Good acting is essential for horror movies because the filmmakers are asking an audience to go along with often preposterous circumstances. Without performers providing the maximum of authenticity, it’s nearly impossible for the material to rise above B-movie level if it isn’t just outright laughable. 

Because the horror genre is about the intrusion of a mysterious evil force, it’s not easy for an actor to portray the kind of fear required. We’re all so sensible in modern society: there’s little mystery anymore about the things that can kill us. You might have a jolt of fear from being hit by a car or your stomach falls at the possible malevolence of a grim stranger appearing out of nowhere, but that’s a different thing than representing the sustained out-of-your-depth terror you’d have encountering a demonic spirit or an extraterrestrial predator. That’s the stuff of nightmares. You may need to call back to the kind of frights you experienced in childhood to create those feelings.

For performers who want to act in the genre, here are five horror films I recommend you watch to see examples of how some very special actors got it done.

1. “The Shining”
Every student of cinema should be familiar with this work directed by Stanley Kubrick, one of the art form’s premier practitioners, but it’s greatly served by Jack Nicholson’s work and the extraordinary places he gets to in this film. The scene in the bathroom with Grady, the previous caretaker, is especially amazing. Jack Nicholson radiates a wicked awareness that he knows he shouldn’t be speaking with this entity.

2. “Rosemary’s Baby”
Brought to you by another virtuoso director, Roman Polanski, the performances in this film are rock-solid throughout and place the everyday jarringly next to the god-awful. One of the most horrifying scenes in the film is when Mia Farrow becomes conscious she’s being violated by the devil and delivers the line, “This isn’t a dream. This is really happening.”

3. “Alien”
Even though it takes place on a spaceship, the very realistic performances make this feel believably like any workplace. But after the outrageous dining area scene and the guy we think is the dramatic lead getting killed early on, the floor falls out and we know this movie is not going to play nice with us. 

4. “28 Days Later”
There are several zombie movies and television shows with superior performances that elevate this, let’s face it, absurd premise. Here the subtle, humane work of Cillian Murphy and Brendan Gleeson seduce us into getting on board and taking this thrill ride with all its twists and turns…even though no one ever explains why or how this is happening!

5. “Let Me In”
Child performers Chloe Moretz and Kodi Smit-McPhee are absolutely mind-blowing in their purity and simplicity and get masterful support from the incomparable Richard Jenkins, an actor who, it appears, can do anything: whether the farce of “Stepbrothers” or inhabiting the ultra-grim world.

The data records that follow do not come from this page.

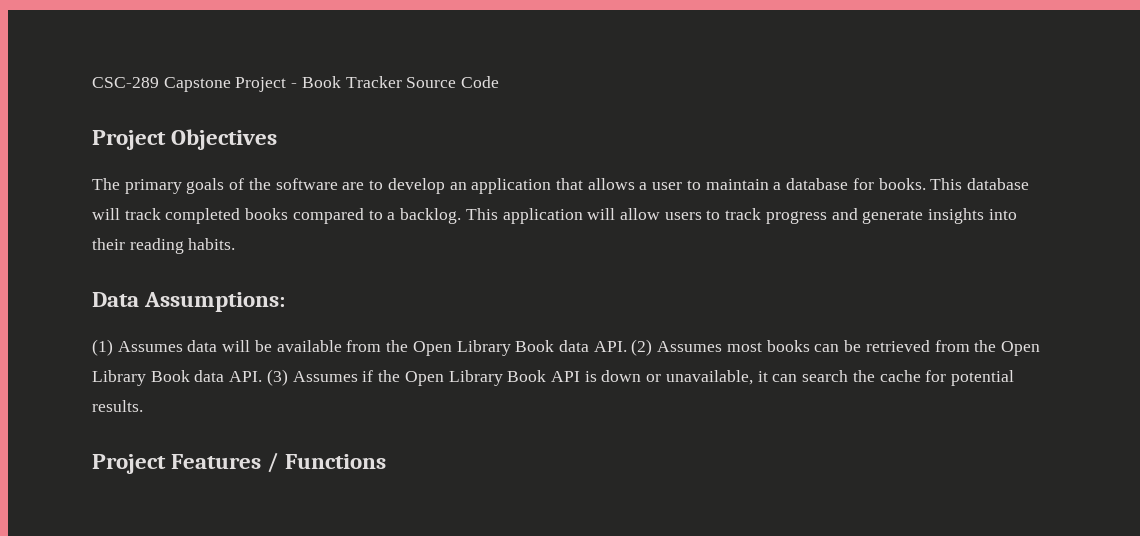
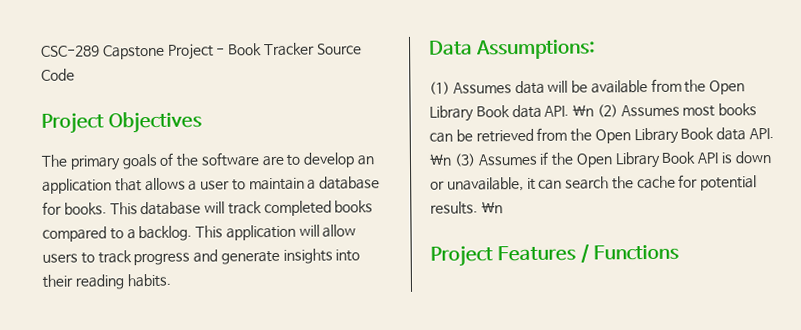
- (1) Assumes data will be available from the Open Library Book data API. (2) Assumes most books can be retrieved from the Open Library Book data API. (3) Assumes if the Open Library Book API is down or unavailable, it can search the cache for potential results.
+ (1) Assumes data will be available from the Open Library Book data API. \n (2) Assumes most books can be retrieved from the Open Library Book data API. \n (3) Assumes if the Open Library Book API is down or unavailable, it can search the cache for potential results. \n

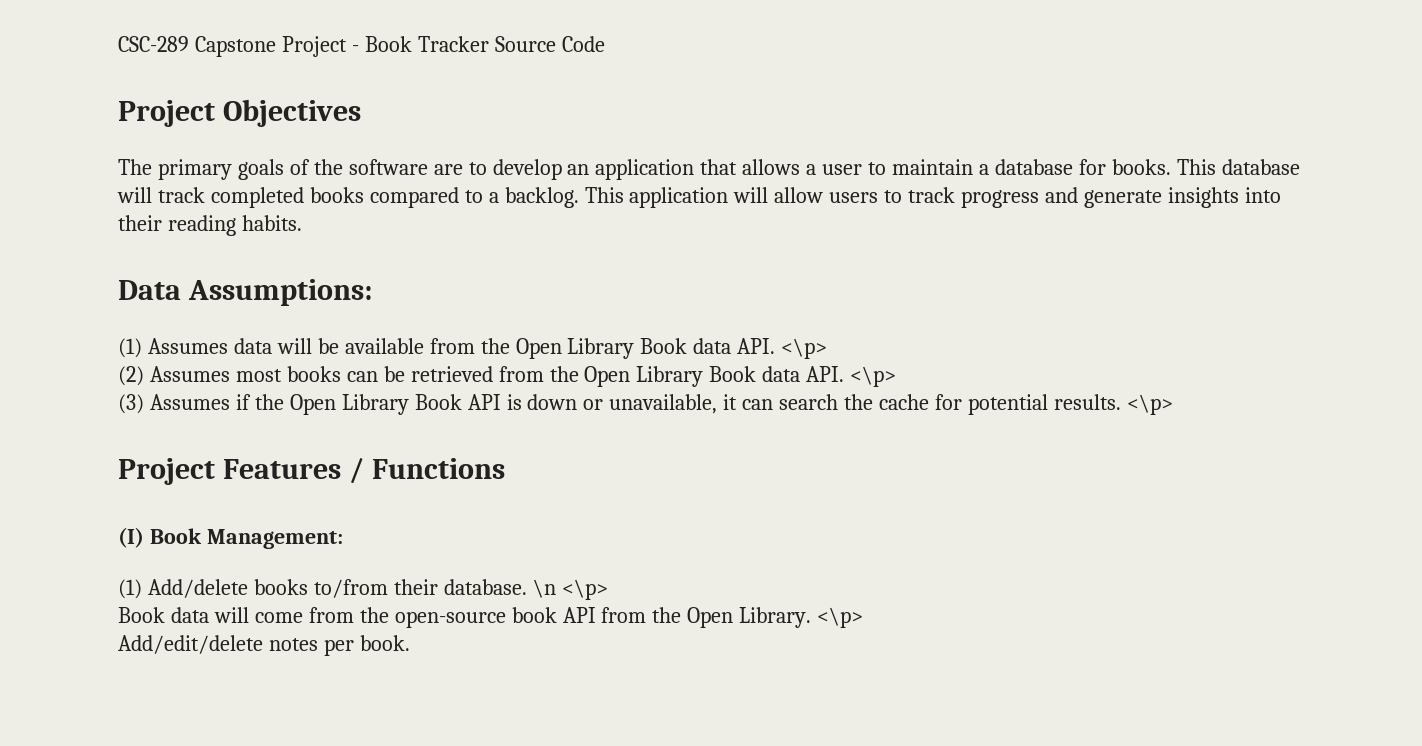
- (1) Assumes data will be available from the Open Library Book data API. \n (2) Assumes most books can be retrieved from the Open Library Book data API. \n (3) Assumes if the Open Library Book API is down or unavailable, it can search the cache for potential results. \n
+ (1) Assumes data will be available from the Open Library Book data API. <\p>
+ (2) Assumes most books can be retrieved from the Open Library Book data API. <\p>
+ (3) Assumes if the Open Library Book API is down or unavailable, it can search the cache for potential results. <\p>
+ (I) Book Management:
+ (1) Add/delete books to/from their database. \n <\p>
+ Book data will come from the open-source book API from the Open Library. <\p>
+ Add/edit/delete notes per book.

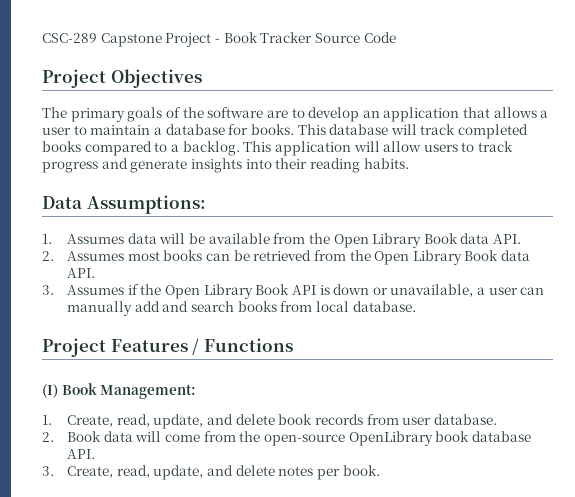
- (1) Assumes data will be available from the Open Library Book data API. <\p>
- (2) Assumes most books can be retrieved from the Open Library Book data API. <\p>
- (3) Assumes if the Open Library Book API is down or unavailable, it can search the cache for potential results. <\p>
+ 1. Assumes data will be available from the Open Library Book data API.
+ 2. Assumes most books can be retrieved from the Open Library Book data API.
+ 3. Assumes if the Open Library Book API is down or unavailable, a user can manually add and search books from local database.
- (1) Add/delete books to/from their database. \n <\p>
- Book data will come from the open-source book API from the Open Library. <\p>
- Add/edit/delete notes per book.
+ 1. Create, read, update, and delete book records from user database.
+ 2. Book data will come from the open-source OpenLibrary book database API.
+ 3. Create, read, update, and delete notes per book.

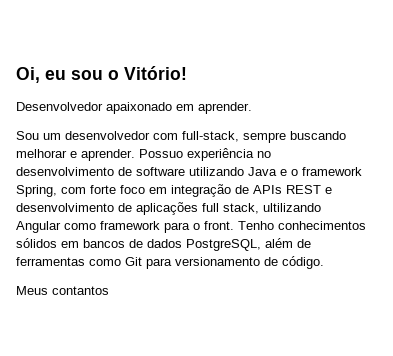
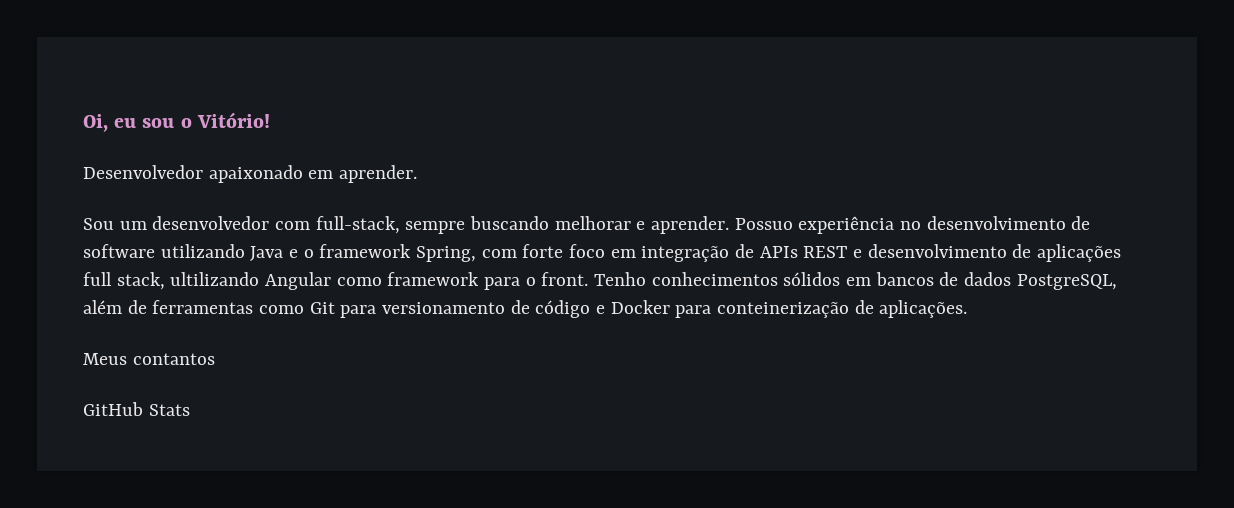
- Tenho conhecimentos sólidos em bancos de dados PostgreSQL, além de ferramentas como Git para versionamento de código.
+ Tenho conhecimentos sólidos em bancos de dados PostgreSQL, além de ferramentas como Git para versionamento de código e Docker para conteinerização de aplicações.
+ GitHub Stats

Now, I know many (if not all) of you horror genre fans may be shocked and dismayed that your favorite film has inexcusably been left off this list and, fine, duly noted. The entity or image that strikes fear in your marrow is very personal (and may speak to a particular, if unremembered, childhood trauma). So make your own list. Just have some appreciation as you do so for those talented actors who reflected back to you the quality and magnitude of that awful experience.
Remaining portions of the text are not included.